The junior gold miner ETF has gotten too big for its own good;
The inflow of money has created a serious problem for GDXJ;
It simply has too much capital in proportion to its limited market space (Exhibit 1)
The ETF's index is making changes that will cause performance to drag, and its mission to creep.
GDXJ: Too big for its own good
GDXJ is in an unsustainable position. With $5.5B in assets, the ETF has to buy a whopping 20% of the junior miners sector. Thus, it can’t trade in and out of positions without sending prices to the moon/floor when the index changes and forces it to add or drop a position. Its largest holding Alamos Gold (AGI) is just a 5% portfolio position within GDXJ, however this same stake amounts to 13% of Alamos’s total outstanding shares. Combining GDXJ’s holdings in GDX, the junior miner index owns more than 20% of Alamos, getting near the threshold that might trigger a mandatory share tender under Canadian law.
To combat oversized positions in individual stocks, GDXJ has deviated from its index. This is problematic in itself as an index investor; you expect to get the returns of the index minus the management fee. With GDXJ, you’re potentially getting major slippage since they haven’t followed the index. GDXJ’s third largest holding is GDX. This is deeply problematic, as you get exposure to the big boys, and sets the stage for multiplication of fees.
Broader problems lie ahead for indexing. Indexing spreads money around without due diligence. Anything that meets the mechanical criteria for index inclusions gets a flood of passive money. GDXJ itself ran into problems in 2013 when a 5% holding (LionGold) was in fact a sham, and the share price collapsed overnight. Due to index funds putting bigger positions on stocks as market caps rise structurally, there’s reason for ETFs to throw lots of money at hot momentum stocks such as LionGold that later collapse.
An imperfect solution
With no sign that the flood of money into junior miners will end, the ETF will now be expanding its current addressable market of stocks from $30B to $70B. This should avoid concentration risk at least for the time being.
This solution is far from perfect.
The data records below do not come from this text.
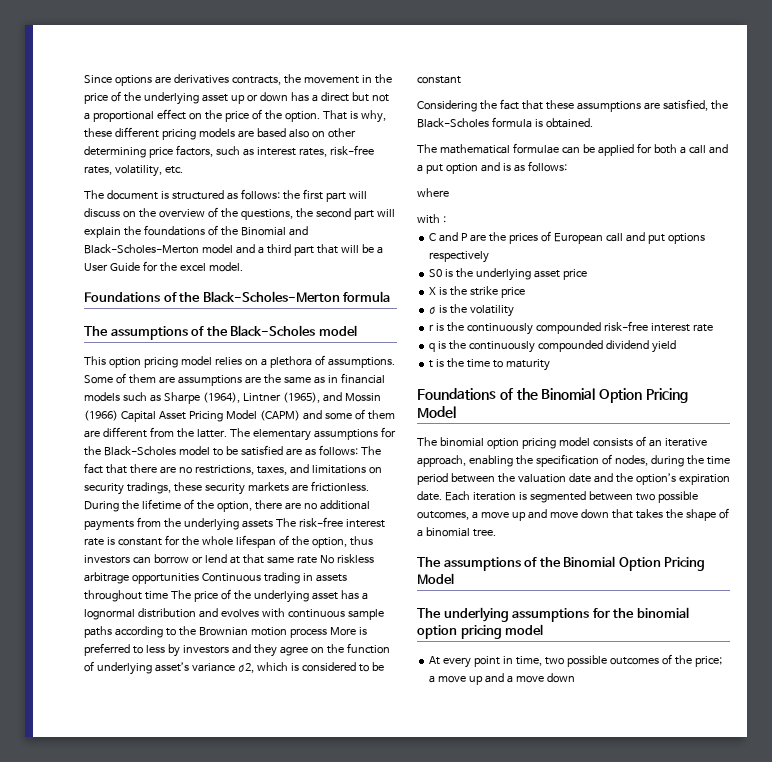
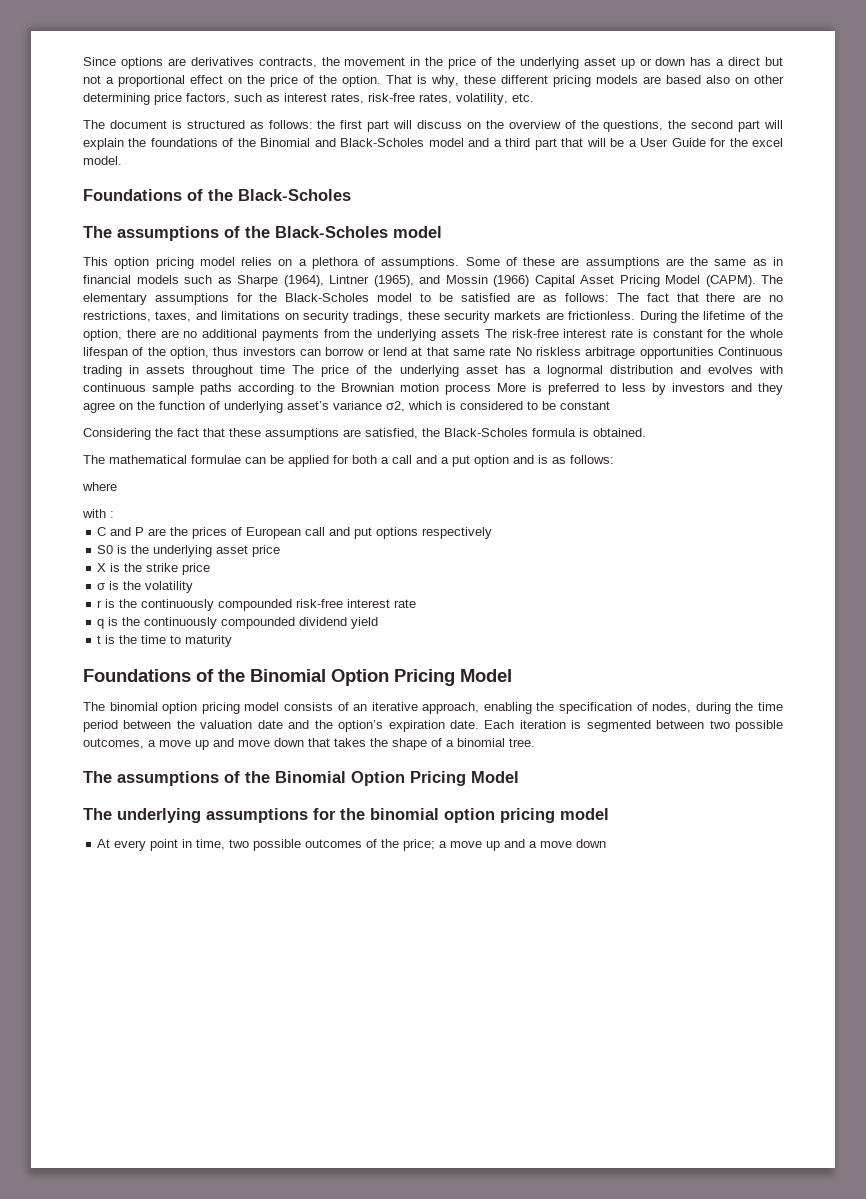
[84,244,199,254] Black-Scholes-Merton -> [340,138,425,147] Black-Scholes
[202,291,391,302] Black-Scholes-Merton formula -> [238,189,351,201] Black-Scholes
[128,374,156,384] them -> [523,257,556,266] these
[259,409,395,421] [84,427,227,438] (CAPM) and some of them are different from the latter. -> [705,275,756,287] (CAPM).

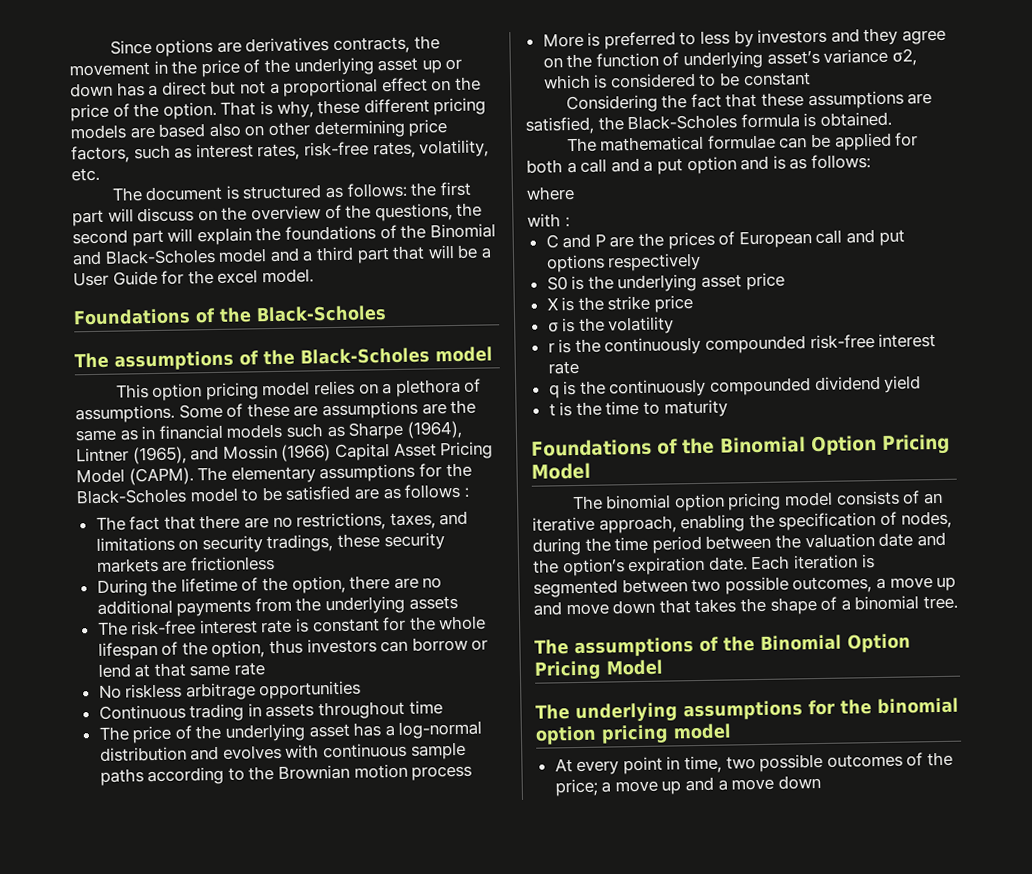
[565,293,610,302] follows: -> [404,483,470,499] follows : //
[568,311,636,320] frictionless. -> [189,556,275,572] frictionless //
(480, 333) none -> (458, 602) //
(512, 351) none -> (266, 669) //
(714, 353) none -> (362, 690) //
(286, 369) none -> (443, 707) //
[546,365,603,377] lognormal -> [398,720,483,739] log-normal
(491, 389) none -> (473, 773) //

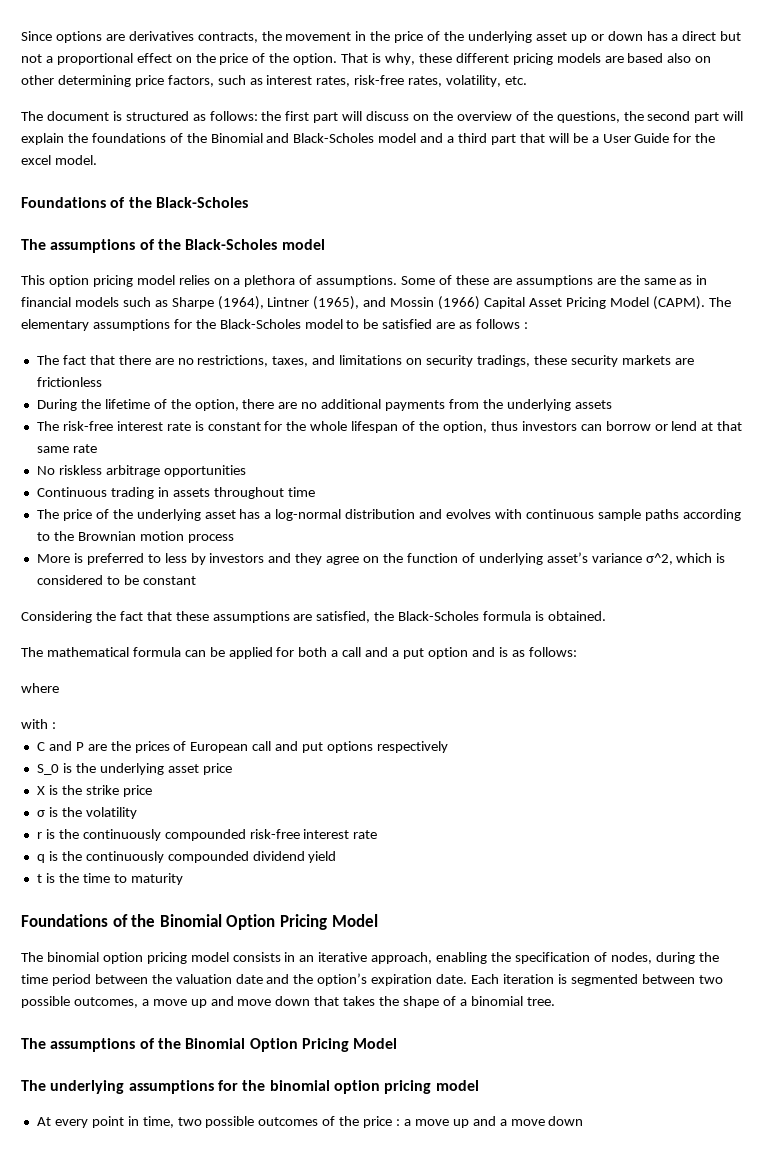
[891,48,917,66] σ2, -> [645,553,673,565] σ^2,
[707,134,776,150] formulae -> [132,647,181,657] formula
[546,276,568,291] S0 -> [36,764,59,775] S_0
[902,490,921,505] of -> [284,952,296,962] in
[554,778,598,797] price; -> [363,1116,401,1128] price :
For one it distorts the ETF’s reason for being. Investors want exposure to juniors, yet have to accept a larger weighting in big caps. More alarmingly, GDXJ will be making a massive and messy portfolio reallocation in June. According to BMO Capital Market’s research, GDXJ will add roughly 18 new component names, and BMO has suggested that GDXJ sell more than half of its current holdings (roughly $3B), in order to fund the new positions. This is a tragedy for ETF holdings. For one, they would be hit with significant tax consequences of an ETF engaging in such a high rate of portfolio turnover. Additionally, arbitrage traders are able to take advantage of forced shifts in ETF positioning by buying the new additions and shorting the deletions.
As a result of these risks, it is likely a better idea to buy a basket of good junior miners within the industry, rather than buying the increasingly defective ETF. Forgoing the 0.52% expense ratio should more than cover additional trading costs.
Note: GDX is not in this situation. The biggest miners like ABX are twice the size of GDX itself, thus GDX can have a 5% stake in ABX and only own 2.5% of Barrick- the company. GDXJ by contrast was more than 2x as big as its largest investment- thus 5% of portfolio stake in Alamos turned into owning 13% of the company. That is not sustainable.